Monday, September 28, 2020

Give Parliament the powers to appoint FIA director ÔÇô Gaolatlhe

The Member of Parliament for Gaborone Bonnington South, Ndaba Gaolatlhe this week lobbied the government to consider changing the laws relating to the appointment of the Financial Intelligence Agency (FIA).

While the amendments that were made to the FIA Act this week transfer power of appointment from the Minister of Finance to the President, Gaolatlhe said the right changes would have been making parliament the appointing authority.

Gaolathe observed that a lot of oversight authority bodies are not fully independent as they are supposed to be. He added that understanding this law means people need to bring safeguards against abuse by the ruling elite.

Gaolathe also said that similarly the legislative action is fodder for the black market, as this is breeding a black market for financial transactions. He said even good men and women who live on the right side of the law derive no joy in being constantly monitored. He stated that human nature always bends towards freedom and liberty from undue interference with their lives.

“There is punishment for failure to comply but failing to comply needs to take into consideration the reasons as well, such as whether failure is deliberate, or due to negligence or due to lack of capacity or due to genuine differing interpretation. The law doesn’t care about reasons but it should. You can’t punish people the same when reasons are different,” said Gaolathe.

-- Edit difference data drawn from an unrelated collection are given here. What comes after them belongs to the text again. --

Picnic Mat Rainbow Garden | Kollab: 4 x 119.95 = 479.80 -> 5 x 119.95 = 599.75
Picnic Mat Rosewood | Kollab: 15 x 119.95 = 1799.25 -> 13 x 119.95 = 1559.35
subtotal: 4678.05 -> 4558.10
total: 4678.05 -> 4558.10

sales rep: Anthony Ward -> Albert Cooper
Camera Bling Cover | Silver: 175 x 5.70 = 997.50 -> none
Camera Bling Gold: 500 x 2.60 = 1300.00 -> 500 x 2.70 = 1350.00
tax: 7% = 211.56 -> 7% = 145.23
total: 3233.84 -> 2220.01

He gave an example that when someone’s account is unfairly frozen and as a result their business collapses or someone does not get medical procedure because Bill is not paid or they lose elections because they could not purchase the marketing material. He added that effectively freezing someone’s account unfairly means pronouncing he or she is guilty before a court process and that this can be deliberately deployed against political foes.

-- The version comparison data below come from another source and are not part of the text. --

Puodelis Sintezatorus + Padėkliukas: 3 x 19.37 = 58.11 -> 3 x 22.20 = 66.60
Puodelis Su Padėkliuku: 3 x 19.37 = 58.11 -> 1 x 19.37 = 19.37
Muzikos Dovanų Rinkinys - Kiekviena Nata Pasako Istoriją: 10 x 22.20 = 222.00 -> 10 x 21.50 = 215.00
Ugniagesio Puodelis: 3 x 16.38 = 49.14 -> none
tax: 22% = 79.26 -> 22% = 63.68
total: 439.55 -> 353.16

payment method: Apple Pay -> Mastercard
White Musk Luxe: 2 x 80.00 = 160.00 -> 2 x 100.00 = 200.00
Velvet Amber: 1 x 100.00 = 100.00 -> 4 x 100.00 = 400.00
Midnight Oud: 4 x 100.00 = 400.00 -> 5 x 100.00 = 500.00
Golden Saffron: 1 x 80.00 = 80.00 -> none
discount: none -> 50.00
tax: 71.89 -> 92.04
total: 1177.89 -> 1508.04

Minister of Finance and Economic Development kenneth Matambo stated that the Bill concerns itself with issues related to the fight against money laundering and financing of terrorism, movement of funds in and outside Botswana, extends the reporting of suspicious financial transactions to accountable institutions, the appointment of compliance officers and their qualifications as well as the appointment and security of tenure of the head of the Financial Intelligence Agency. He added that the Bill also increases the penalties for lack of compliance.

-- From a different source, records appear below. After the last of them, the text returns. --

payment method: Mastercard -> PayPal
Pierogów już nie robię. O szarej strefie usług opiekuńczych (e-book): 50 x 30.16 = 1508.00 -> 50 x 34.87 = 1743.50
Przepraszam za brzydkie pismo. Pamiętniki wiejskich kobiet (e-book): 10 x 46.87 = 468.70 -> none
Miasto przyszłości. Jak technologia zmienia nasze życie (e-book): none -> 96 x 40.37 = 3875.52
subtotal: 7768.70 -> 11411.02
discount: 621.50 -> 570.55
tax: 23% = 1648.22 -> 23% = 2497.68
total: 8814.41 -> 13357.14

“Clauses 2 and 3 amend the Act by substituting for the word “Director” wherever it appears in the Act, the words “Director General” to create a new nomenclature for the Head of the Financial Intelligence Agency,” said Matambo.

He further spoke of Clauses 12 to 13 amend section 10 of the Act by providing for additional obligations  for specified parties to  conduct enhanced due diligence and to provide for strengthening of customer due diligence measures with respect to beneficial owners and prominent and influential persons, as well as prohibit opening of anonymous accounts.

“The Financial Intelligence Act would not only enable Botswana to deal with the issues of Money Laundering and the Financing of Terrorism but would also substantially enhance the integrity of our financial sector as a whole,” he stated

According to the Bill Clause 18-20 further, amend section 19 of the Act to increase fines from P50 000 to P250 000 to ensure deterrence from non-reporting of suspicious transactions.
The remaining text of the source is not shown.